Die Lindower Klosteranlage und die drei Seen hatten es Theodor Fontane angetan, auch wenn er der Stadt selbst nicht so viel abgewinnen konnte. „Die nur durch ihre Lage reizende Stadt kann uns durch ihre Straßen und Plätze nicht fesseln“, schrieb er in seinen Wanderungen.
Aber die Klosteranlage mit ihrer verwunschenen Ruine, einer großen Parkwiese, den Linden und dem Blick über den Wutzsee ließen den märkischen Schriftsteller schwärmen.
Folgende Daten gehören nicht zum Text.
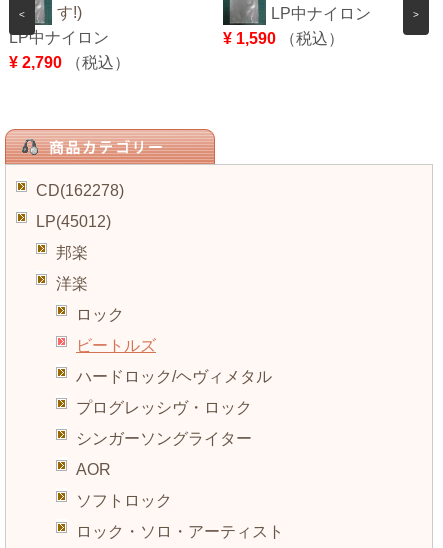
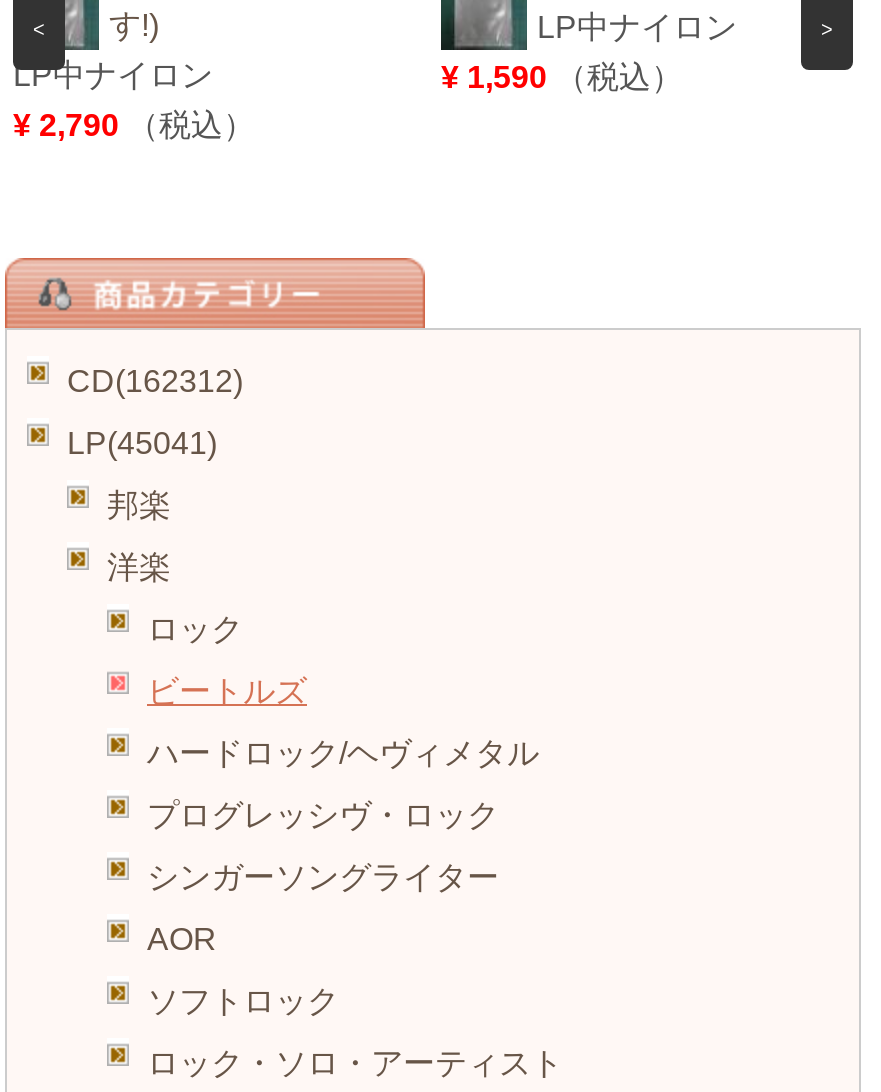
- CD(162278)
+ CD(162312)

- LP(45012)
+ LP(45041)
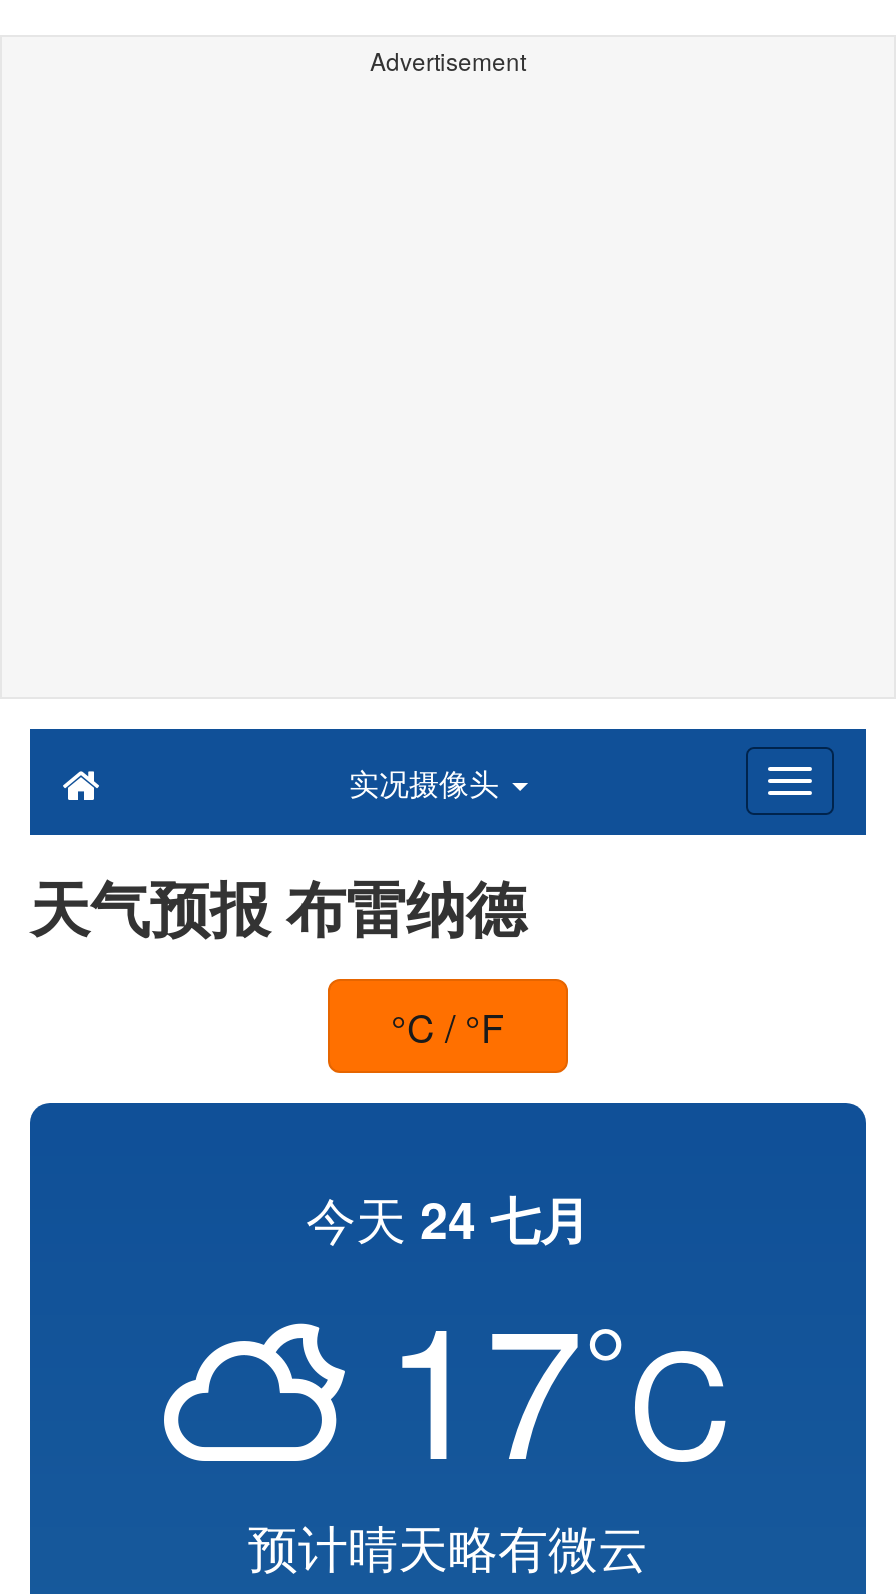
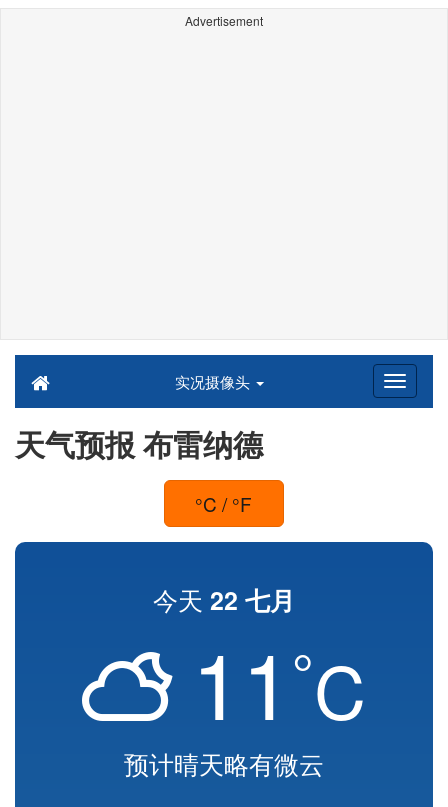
- 今天24 七月
+ 今天22 七月

- 17°C
+ 11°C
Schwärmerei fürs Kloster Lindow

Auch den Friedhof beschrieb Fontane mit Überschwang – obwohl viele Inschriften offenbar bereits schwer zu entziffern gewesen sein müssen: „In deutlichen Buchstaben sprach nur noch das Grab der letztverstorbenen Domina zu mir, stattlicher aber war ein älterer Stein, unter dem (wenn ich das Wappen richtig erkannt) eine von Pannewitz ihren letzten Schlummer schlief.“ Von diesem Stein aus überblickte Fontane die Klosteranlage. Er skizzierte auch die Giebelseite der Ruine.

Auszug aus Fontane-Brief

Seit Mittwoch machen drei Hinweistafeln auf Fontanes Zuneigung zum Kloster und zu Lindow aufmerksam. Unter der Schirmherrschaft der Vorsteherin des Stiftkapitels, Kara Huber, wurden am Mittwoch gemeinsam mit dem Mitinitiator und Stiftskapitel-Mitglied Bert Groche und Lindows ehrenamtlichem Bürgermeister Udo Rönnefahrt die Schilder enthüllt, die den Besuchern die Geschichte noch näher bringen.
Ein Schild enthält einen Auszug aus einem Brief, den Fontane am 6. Januar 1873 an seine Schwester Elise schrieb, und der seine Verbundenheit zur Drei-Seen-Stadt verdeutlicht. „Ich will wirklich mit Frau und Kind irgendwo im Ruppinschen, am liebsten in der Lindower Gegend, mich niederlassen“, teilte er ihr mit.
Und auch in seinem Spätwerk „Der Stechlin“ findet Lindow als „Kloster Wutz“ Erwähnung. An all dies werden heutige Spaziergänger nun erinnert, wenn sie auf die Tafeln blicken.